Comme toujours, les élites eurocratiques autocentrées manifestent dans cette affaire une candeur péremptoire. Ces élites urbaines se croient modernes. Elles sont puériles. Elles se disent universalistes. Elles sont étriquées. Cynique en apparence, naïf en réalité, leur angélisme a fait faillite. Car ce sont exactement les mêmes élites bruxelloises qui, dans les années 2000, ont désarmé notre économie face au réalisme des États-Unis et de la Chine, légèreté dont nous payons le prix tous les jours. Ce sont les mêmes qui ont liquidé nos fondamentaux culturels. Et ce sont les mêmes qui dénoncent le populisme qu’elles ont suscité. Le peuple, dont nos agriculteurs ruinés sont désormais l’avant-garde, le ressent de plus en plus clairement. S’il y a aujourd’hui en Europe un divorce entre le peuple et les élites, on le doit beaucoup aux trente dernières années de politique agricole.

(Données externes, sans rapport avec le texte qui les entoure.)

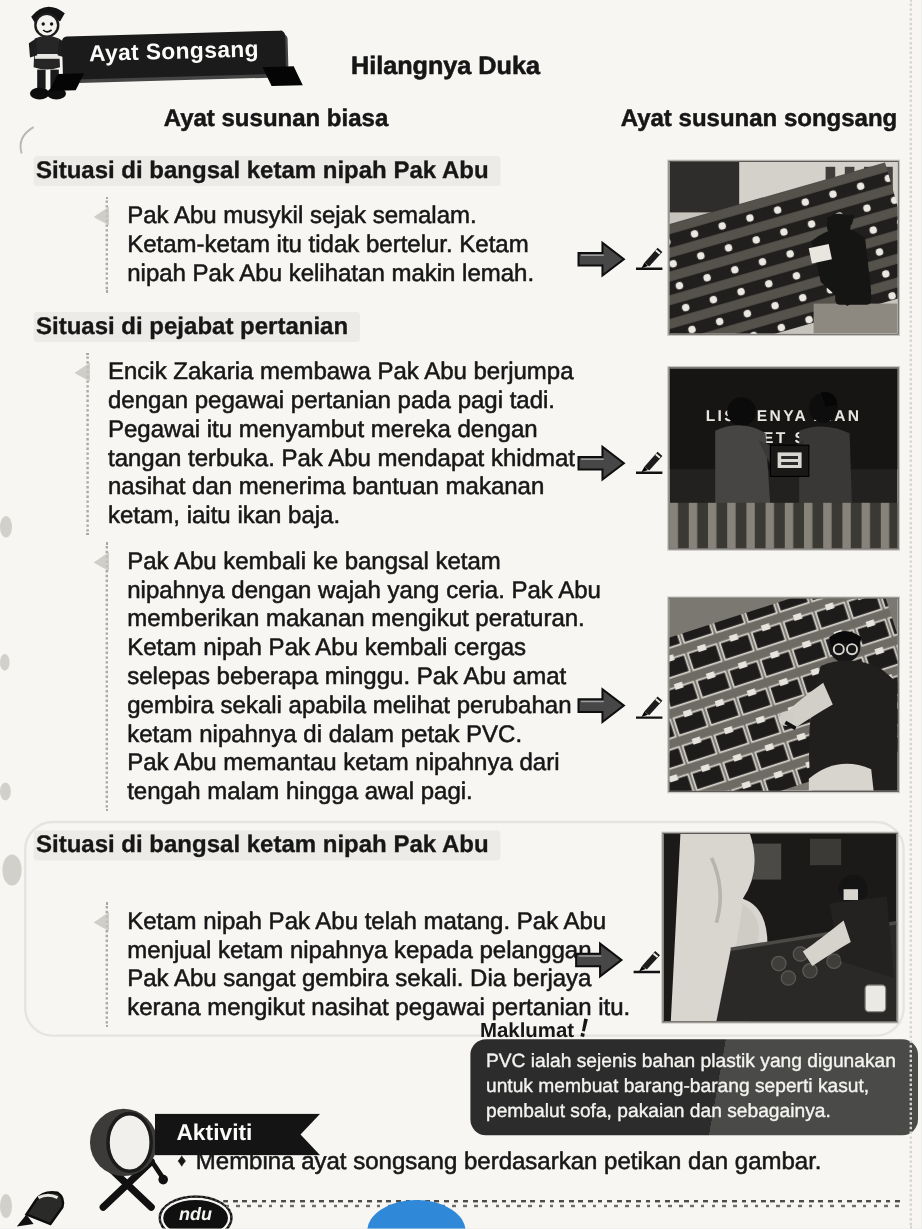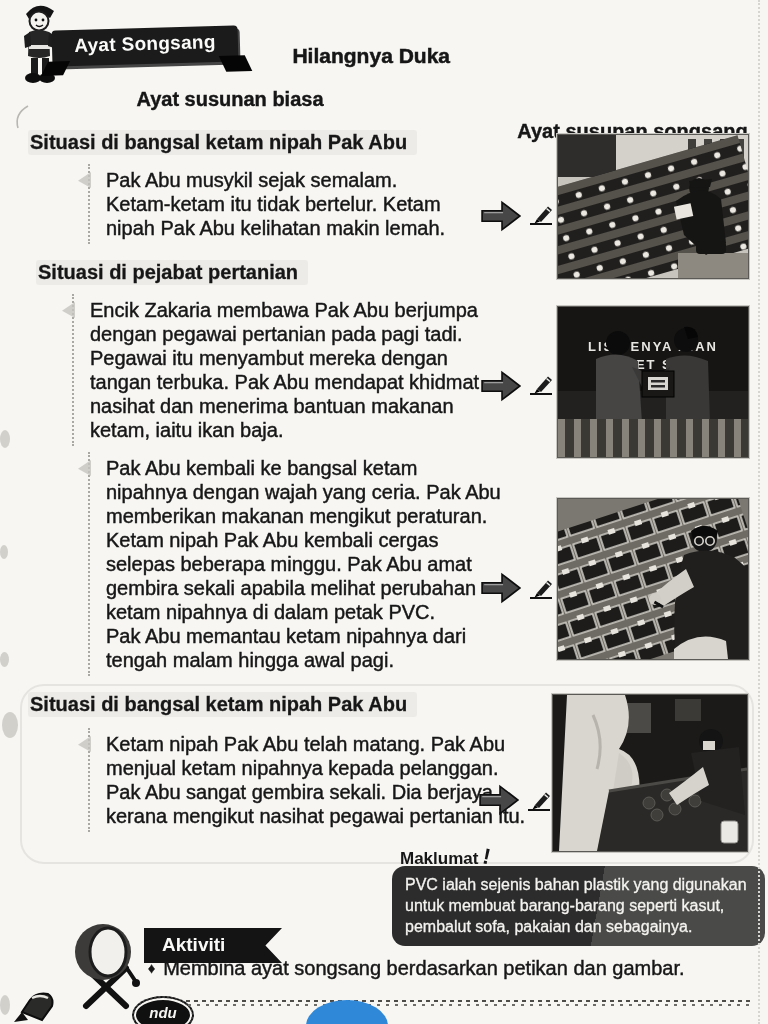--- a/index.html
+++ b/index.html
@@ -19,7 +19,7 @@
               font-size:21px;font-weight:700;-webkit-text-stroke:.5px #161616;}
   .col-head{position:absolute;top:88px;font-size:20px;font-weight:700;-webkit-text-stroke:.4px #161616;}
   .col-head.left{left:90px;width:280px;text-align:center;}
-  .col-head.right{left:505px;width:255px;text-align:center;margin-top:32px;}
+  .col-head.right{left:505px;width:255px;text-align:center;}
 
   
   .sit-head{position:absolute;font-size:20px;font-weight:700;-webkit-text-stroke:.3px #222;

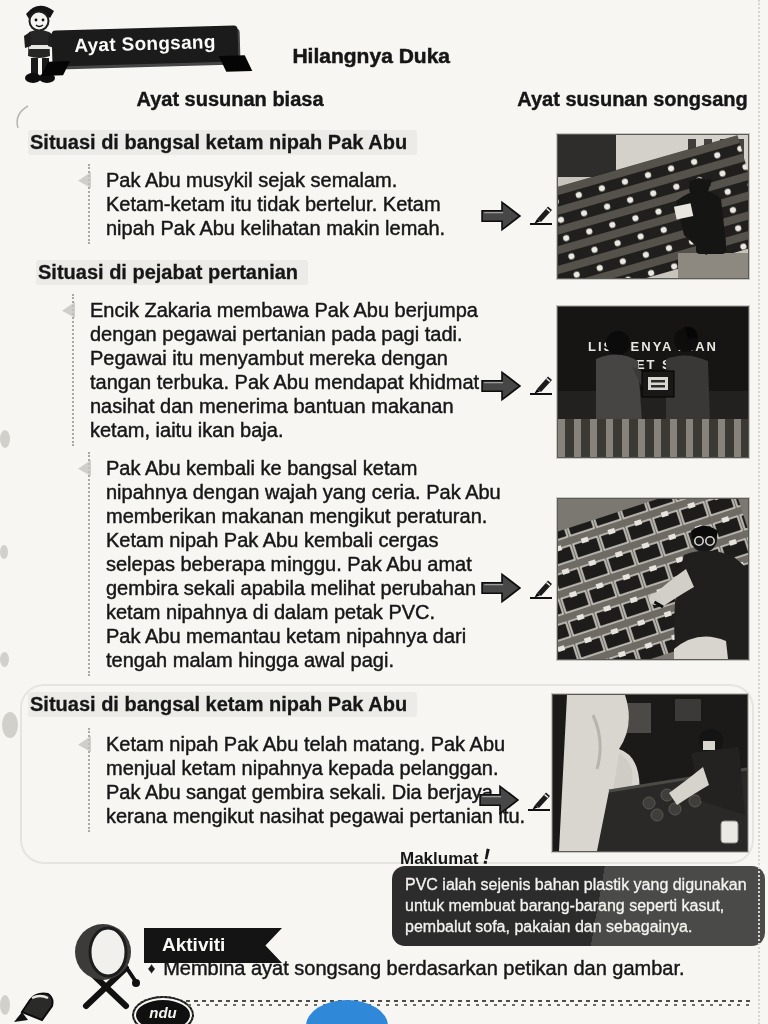--- a/index.html
+++ b/index.html
@@ -147,7 +147,7 @@
     <rect x="117" y="70" width="17" height="13" fill="#e9e6e0" transform="rotate(-12 125 76)"></rect>
   </svg>
 
-  <div class="sit-head" style="left:36px;top:260px">Situasi di pejabat pertanian</div>
+  <div class="sit-head" style="left:28px;top:260px">Situasi di pejabat pertanian</div>
   <div class="tbox" style="left:72px;top:294px;width:420px">Encik Zakaria membawa Pak Abu berjumpa
 dengan pegawai pertanian pada pagi tadi.
 Pegawai itu menyambut mereka dengan

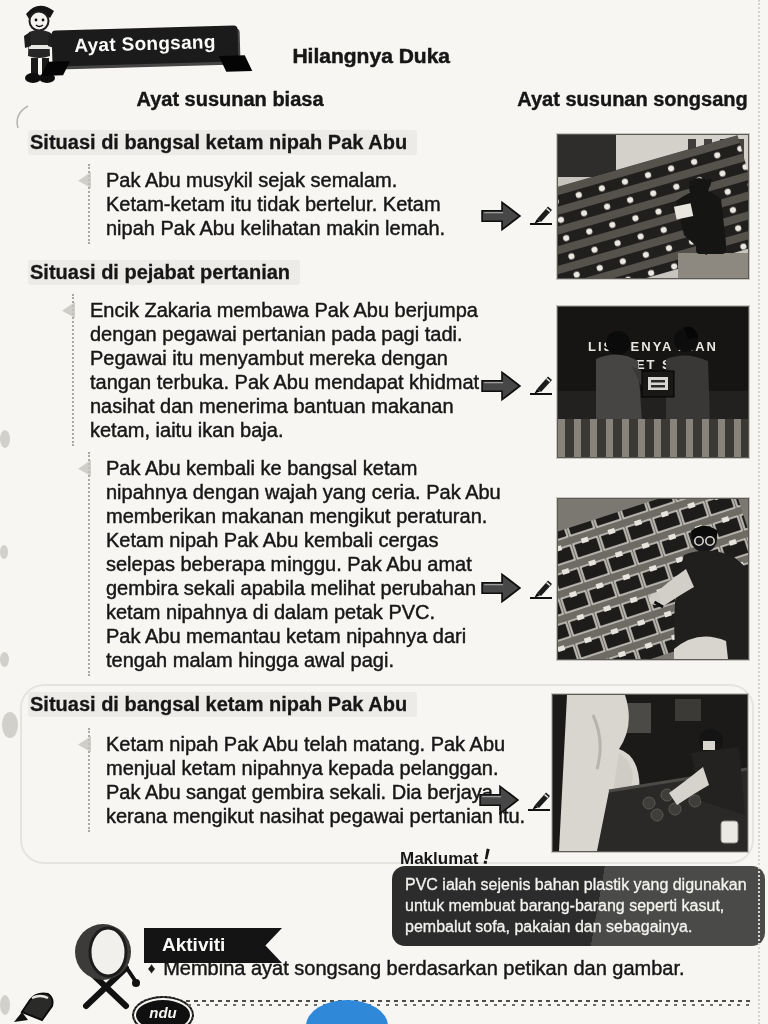--- a/index.html
+++ b/index.html
@@ -237,7 +237,7 @@
 
   <div style="position:absolute;left:20px;top:684px;width:730px;height:176px;border:2px solid #e6e4e0;border-radius:24px;"></div>
   <div class="sit-head" style="left:28px;top:692px">Situasi di bangsal ketam nipah Pak Abu</div>
-  <div class="tbox" style="left:88px;top:728px;width:440px">Ketam nipah Pak Abu telah matang. Pak Abu
+  <div class="tbox" style="left:88px;top:752px;width:440px">Ketam nipah Pak Abu telah matang. Pak Abu
 menjual ketam nipahnya kepada pelanggan.
 Pak Abu sangat gembira sekali. Dia berjaya
 kerana mengikut nasihat pegawai pertanian itu.</div>

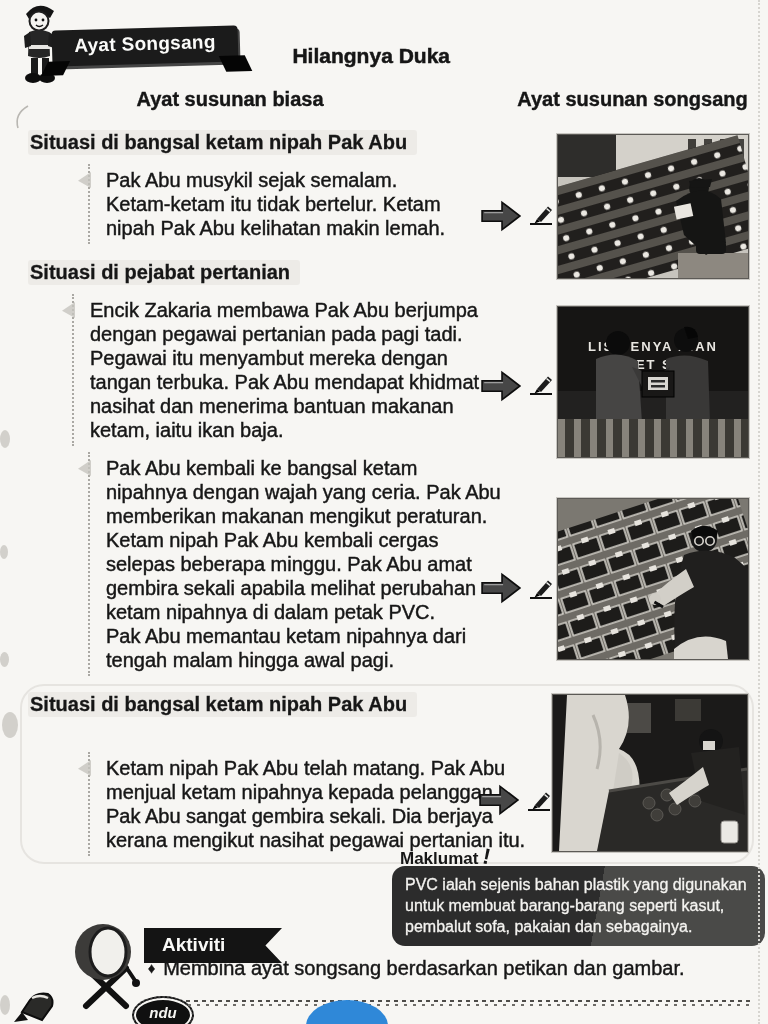--- a/index.html
+++ b/index.html
@@ -47,7 +47,7 @@
            padding:8px 8px 9px 13px;-webkit-text-stroke:.3px #f4f3f0;}
 
   
-  .akt-flag{position:absolute;left:144px;top:928px;width:138px;height:35px;background:#141414;
+  .akt-flag{position:absolute;left:129px;top:928px;width:138px;height:35px;background:#141414;
             clip-path:polygon(0 0,100% 0,88% 50%,100% 100%,0 100%);}
   .akt-flag span{display:block;padding:6px 0 0 18px;color:#fafaf8;font-size:19px;font-weight:700;}
   .akt-line{position:absolute;left:148px;top:957px;font-size:20px;-webkit-text-stroke:.45px #1a1a1a;}

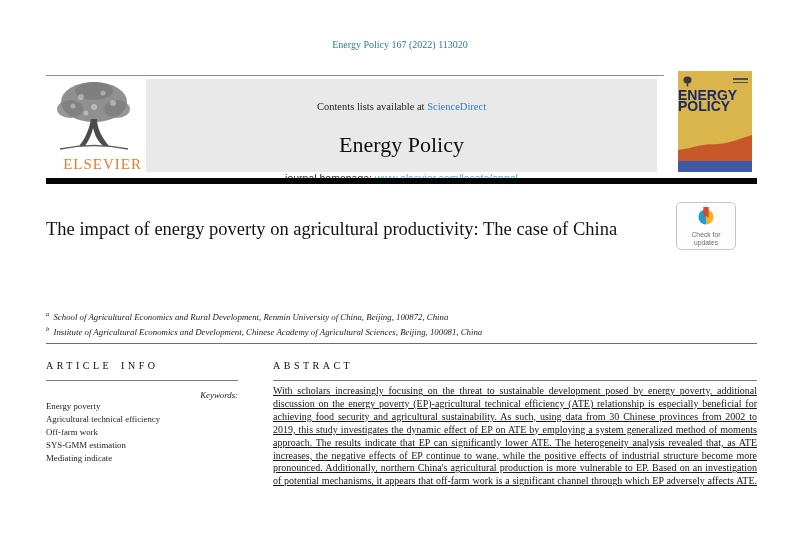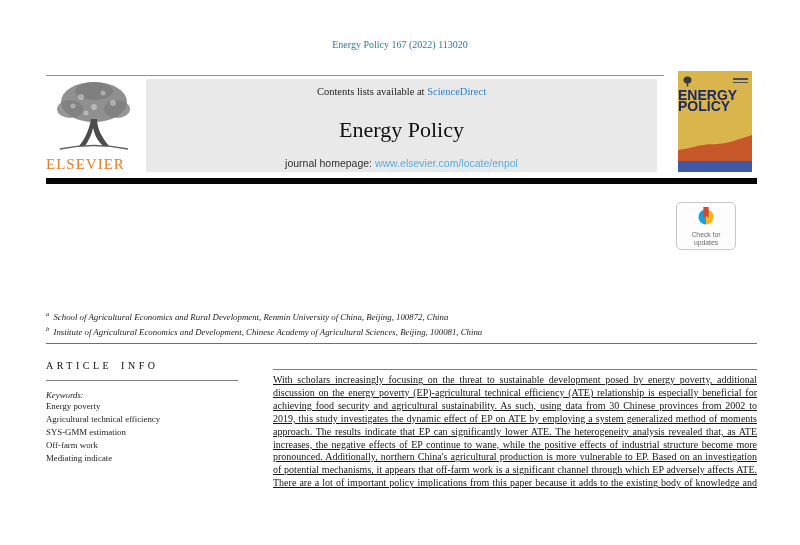--- a/index.html
+++ b/index.html
@@ -21,7 +21,7 @@
 
   
   .banner{position:absolute;left:146px;top:79px;width:511px;height:93px;background:#e9e9e9;text-align:center;}
-  .banner-line1{padding-top:7px;font-size:10.5px;color:#1c1c1c;}
+  .banner-line1{padding-top:22px;font-size:10.5px;color:#1c1c1c;}
   .link-sd{color:var(--sd-blue);cursor:pointer;}
   .banner-title{margin-top:20px;font-size:22px;color:#0f0f0f;}
   .banner-line3{margin-top:14px;font-family:"Liberation Sans",sans-serif;font-size:10.5px;color:#2e2e2e;}

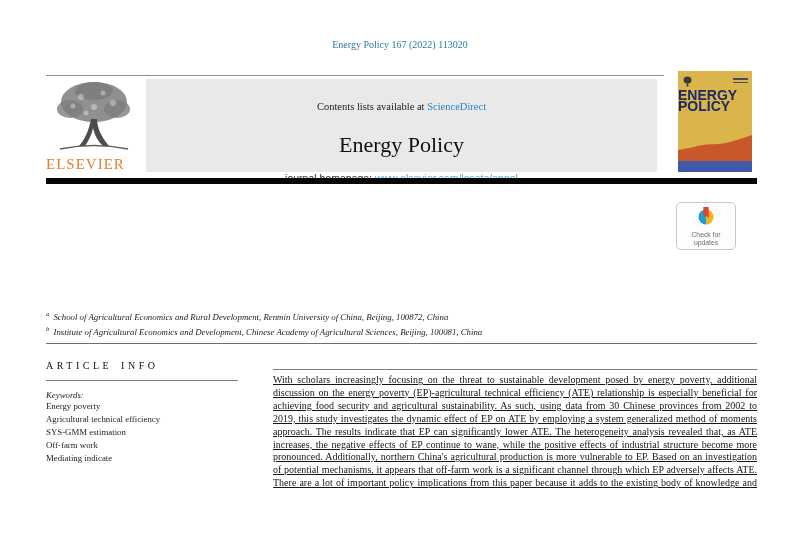--- a/index.html
+++ b/index.html
@@ -15,7 +15,7 @@
   .black-bar{position:absolute;left:46px;top:178px;width:711px;height:6px;background:#050505;}
 
   
-  .elsevier{position:absolute;left:46px;top:79px;width:96px;text-align:left;}
+  .elsevier{position:absolute;left:46px;top:79px;width:96px;text-align:right;}
   .elsevier svg{display:block;margin:0 auto;}
   .els-text{margin-top:1px;font-size:15px;letter-spacing:1px;color:var(--elsevier-orange);}
 

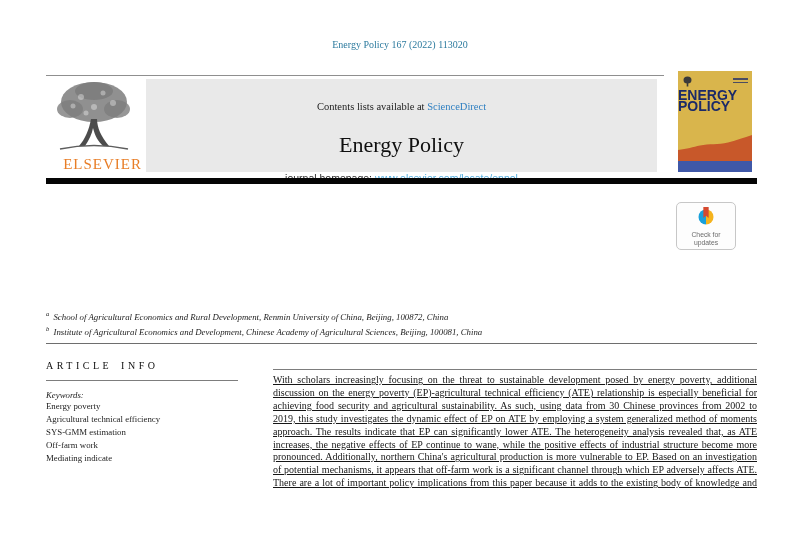--- a/index.html
+++ b/index.html
@@ -135,6 +135,7 @@
 
   <div class="black-bar"></div>
 
+  <h1 class="title">The impact of energy poverty on agricultural productivity: The case of China</h1>
 
   <div class="badge">
     <svg width="20" height="21" viewBox="0 0 24 25">

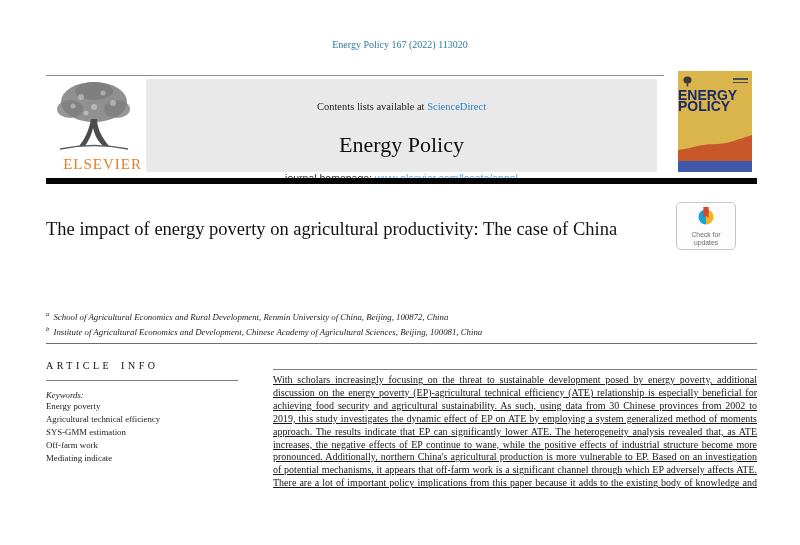--- a/index.html
+++ b/index.html
@@ -171,6 +171,7 @@
   </div>
 
   <div class="abs-col">
+    <div class="sec-head">ABSTRACT</div>
     <div class="sec-underline"></div>
     <p class="abs-text">With scholars increasingly focusing on the threat to sustainable development posed by energy poverty, additional discussion on the energy poverty (EP)-agricultural technical efficiency (ATE) relationship is especially beneficial for achieving food security and agricultural sustainability. As such, using data from 30 Chinese provinces from 2002 to 2019, this study investigates the dynamic effect of EP on ATE by employing a system generalized method of moments approach. The results indicate that EP can significantly lower ATE. The heterogeneity analysis revealed that, as ATE increases, the negative effects of EP continue to wane, while the positive effects of industrial structure become more pronounced. Additionally, northern China's agricultural production is more vulnerable to EP. Based on an investigation of potential mechanisms, it appears that off-farm work is a significant channel through which EP adversely affects ATE. There are a lot of important policy implications from this paper because it adds to the existing body of knowledge and shows how to reduce the effects of EP on ATE.</p>
   </div>

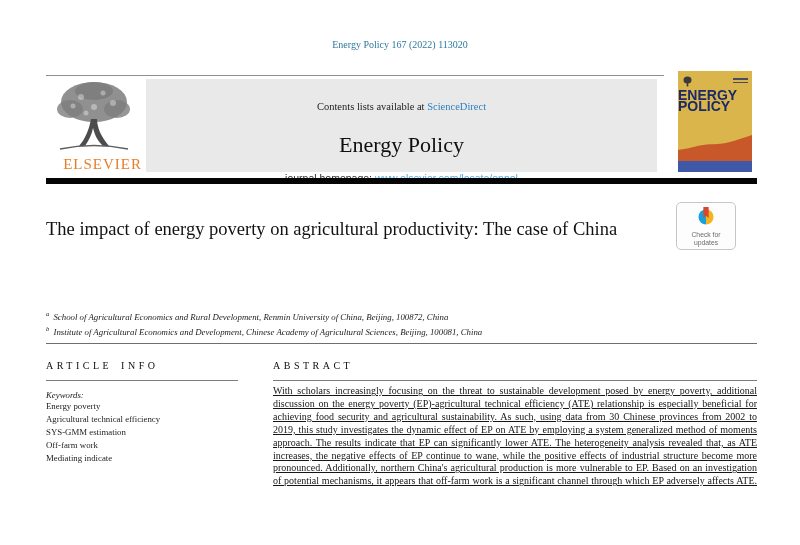--- a/index.html
+++ b/index.html
@@ -64,7 +64,7 @@
   .info-col{position:absolute;left:46px;top:360px;width:192px;}
   .sec-head{font-size:10px;letter-spacing:3.5px;word-spacing:3px;color:#0f0f0f;}
   .sec-underline{height:1px;background:#7d7d7d;margin-top:9px;}
-  .kw-label{margin-top:9px;font-style:italic;font-size:8.8px;color:#222;}
+  .kw-label{margin-top:9px;font-style:italic;font-size:8.8px;color:#222;text-align:right;}
   .kw-item{font-size:8.8px;line-height:13px;color:#1d1d1d;}
 
   

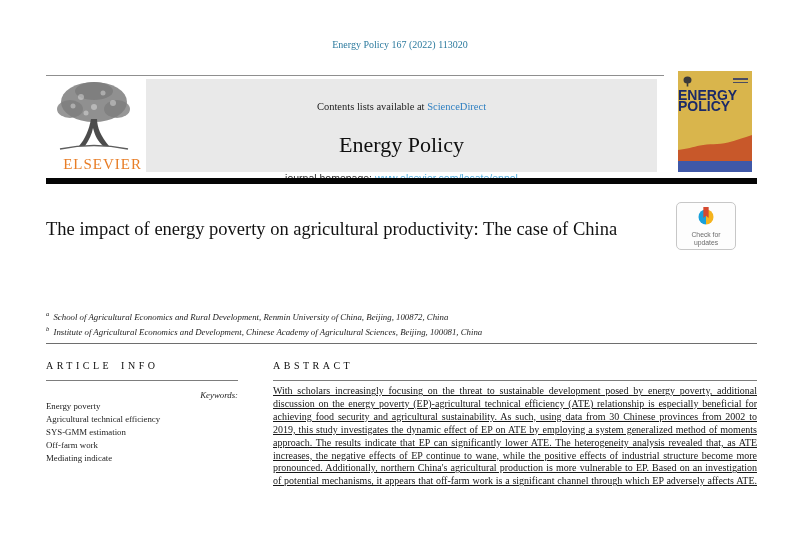--- a/index.html
+++ b/index.html
@@ -164,8 +164,8 @@
     <div id="keywords">
         <div class="kw-item">Energy poverty</div>
         <div class="kw-item">Agricultural technical efficiency</div>
+        <div class="kw-item">Off-farm work</div>
         <div class="kw-item">SYS-GMM estimation</div>
-        <div class="kw-item">Off-farm work</div>
         <div class="kw-item">Mediating indicate</div>
       </div>
   </div>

Nous ne touchons plus la terre
Au fil des ans, la colère de nos paysans s’est transformée en tristesse, puis la tristesse a tourné au désespoir. Ce qui était un combat corporatiste en 1992 est devenu en 2024 un combat de civilisation. Jacques Chirac aimait à dire qu’il n’y a pas de pays sans paysans. Il n’y a plus de paysans. En 1930, le sociologue Siegfried affirmait que le jour où les agriculteurs représenteraient moins de 50% des actifs, la France serait ébranlée. En 1970, René Hugues annonçait qu’avec la perspective d’une population agricole réduite à 15% de la population active, la France vivrait une "crise de civilisation". Nous avons aujourd’hui moins de 3% de la population active qui travaille la terre. Qui peut nier que nous vivons une crise de civilisation ?
Nos agriculteurs se battent pour leur survie et aussi pour la nôtre. Pour affirmer que l’homme ne vit pas seulement de pain, il faut savoir le prix du pain. Pendant des millénaires, nos ancêtres ont consacré plus de la moitié de leur revenu à se nourrir tandis que plus de la moitié d’entre eux travaillait à produire les nourritures terrestres : c'était cohérent. Dans les années 1970, la part de l’alimentation dans le budget des ménages français était tombée à 20%. Aujourd’hui elle est de 14%. Nous perdons pied. Nous ne touchons plus la terre. Nous oublions la valeur des choses.
Nos derniers paysans surmenés travaillent souvent à perte. Il faut espérer que le Premier ministre qui sait parfaitement tout cela, qui a été ministre de l’Agriculture et qui connaît l’eurocratie, se mettra en travers des folies que certains voudraient imposer à nos agriculteurs à l’agonie. Il aura avec lui le pays dans ce combat.